Hi Daryl,

I've got your dump by mail. It is quite huge. JRockit writes the essential
things at the bottom of the dump. So the best is to start reading there.
What you can see that there are 162 threads being locked - so nearlly as
many request are not responding or responding very slow. You do not have a
JVM deadlock situation, otherwise JRockit would recoginze and write that at
the bottom of the dump. Now you can only see "Blocked lock chains" and "Open
lock chains".

Basically you see in your dump that there are only three threads, who are
holding the locks (Ajp13Processor[8009][204] , Ajp13Processor[8009][137] and
Ajp13Processor[8009][173]) All other threads are waiting for the locks to be
released. So now you can go up there and see the stack trace of these three
threads and you try to figure out what is happening.

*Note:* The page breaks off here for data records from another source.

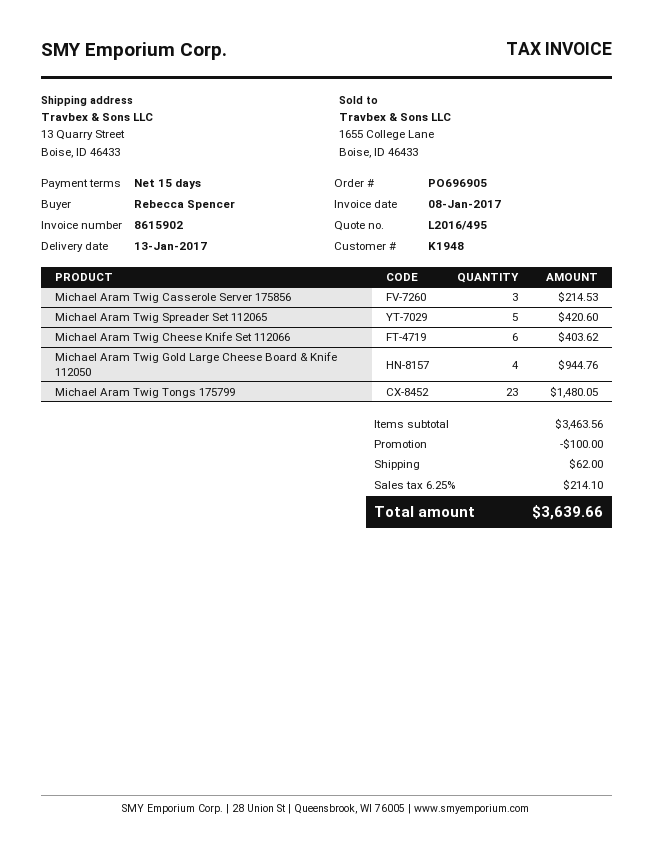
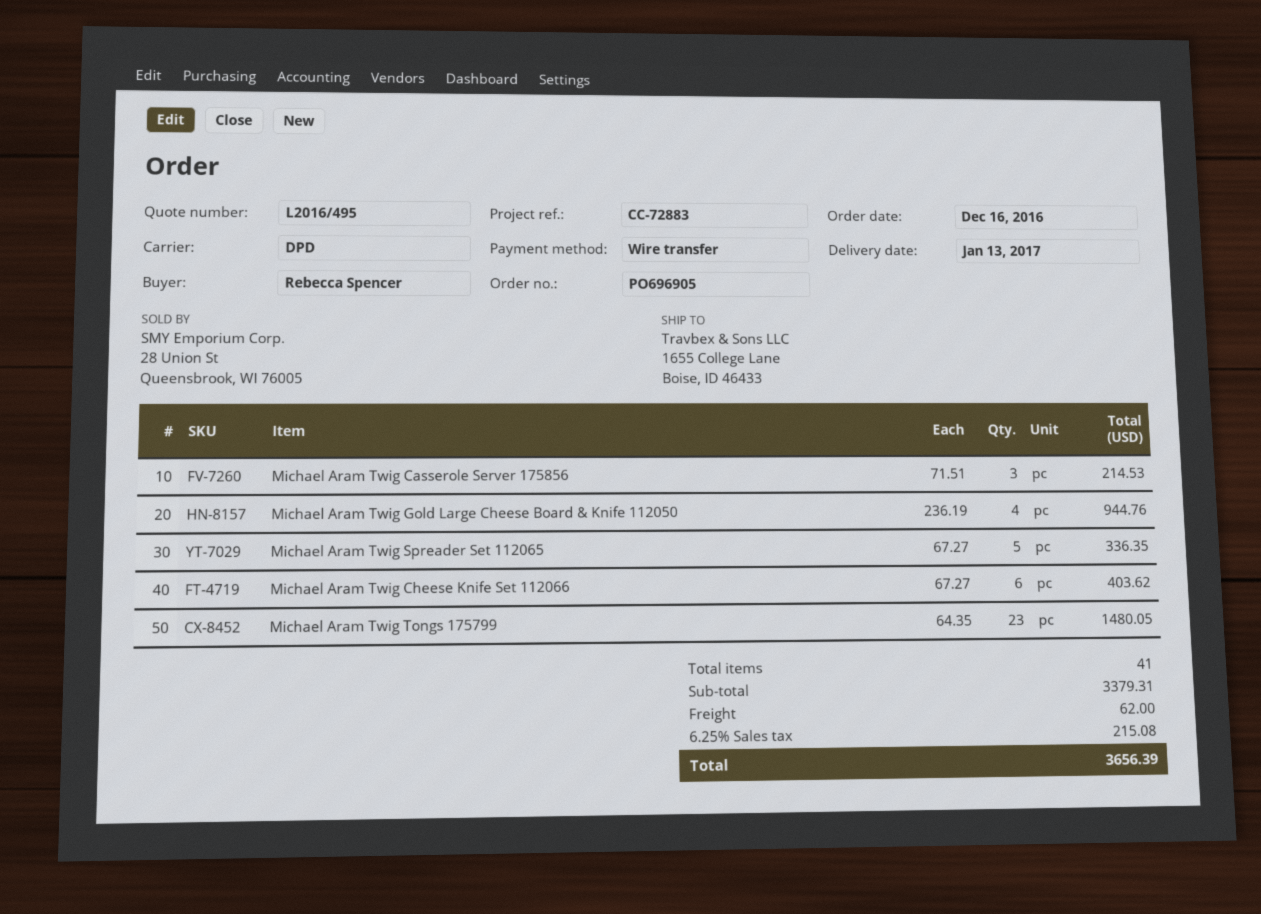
ship to: 13 Quarry Street, Boise, ID 46433 -> 1655 College Lane, Boise, ID 46433
Michael Aram Twig Spreader Set 112065: 5 for 420.60 -> 5 for 336.35
subtotal: 3463.56 -> 3379.31
discount: 100.00 -> none
tax: 6.25% = 214.10 -> 6.25% = 215.08
total: 3639.66 -> 3656.39

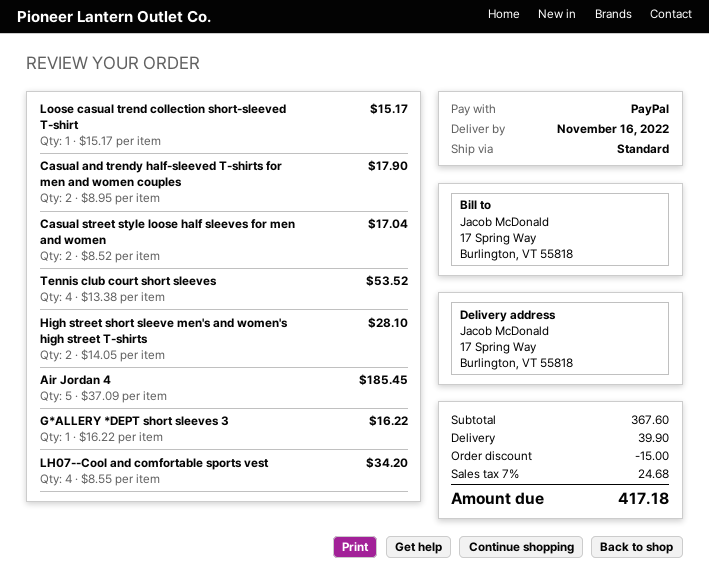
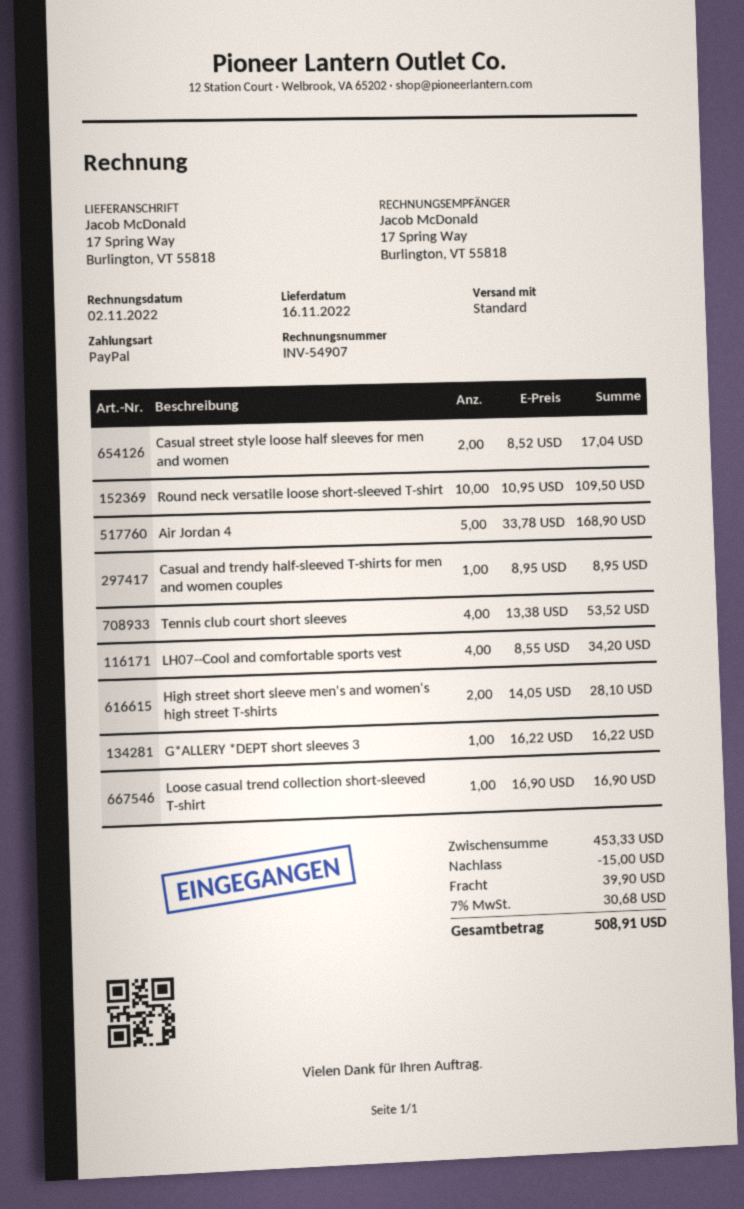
Loose casual trend collection short-sleeved T-shirt: 1 x 15.17 = 15.17 -> 1 x 16.90 = 16.90
Casual and trendy half-sleeved T-shirts for men and women couples: 2 x 8.95 = 17.90 -> 1 x 8.95 = 8.95
Air Jordan 4: 5 x 37.09 = 185.45 -> 5 x 33.78 = 168.90
Round neck versatile loose short-sleeved T-shirt: none -> 10 x 10.95 = 109.50
subtotal: 367.60 -> 453.33
tax: 7% = 24.68 -> 7% = 30.68
total: 417.18 -> 508.91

From the chains at the bottom you can also see that the biggest blocker for
whom most of the threads are waiting is Ajp13Processor[8009][204]. In the
thread dump you see this:

"Ajp13Processor[8009][204]" id=661 idx=0x278 tid=23430 prio=5 alive, *in
native, native_blocked, daemon
at jrockit/vm/Allocator.nativeGetNewTLA()I(Native Method)
at jrockit/vm/Allocator.getNewTLAAndAlloc(IIIZ)Ljava/lang/Object;(Unknown
Source)[inlined]
*at
jrockit/vm/Allocator.getMoreMemoryAndAlloc(IIIIZ)Ljava/lang/Object;(Unknown
Source)[optimized]
at java/util/Hashtable.getEnumeration(I)Ljava/util/Enumeration;(Unknown
Source)[inlined]
*at java/util/Hashtable.elements()Ljava/util/Enumeration;(Unknown
Source)[inlined]
at org/jahia/services/usermanager/JahiaGroup.isMember(JahiaGroup.java
:262)[optimized]
^-- Holding lock: java/util/[EMAIL PROTECTED] lock]
*at org/jahia/services/acl/JahiaACL.getUserPermissionInGroupHashtable(
JahiaACL.java:953)[inlined]

JRockit tries to allocate memory from the heap and is natively blocked,
because the JVM still tries to get some memory by garbage collecting. This
situation is slowly leading to an OutOfMemory exception, but you made the
dump before that.

About 100 threads are directly waiting for the lock created by the
Hashtable.elements() in JahiaGroup.isMember(), which is a synchroinzed
method.

In fact ALL threads are waiting for that, because also the ones who say
-- Blocked trying to get lock:
org/jahia/services/fields/[EMAIL PROTECTED] lock]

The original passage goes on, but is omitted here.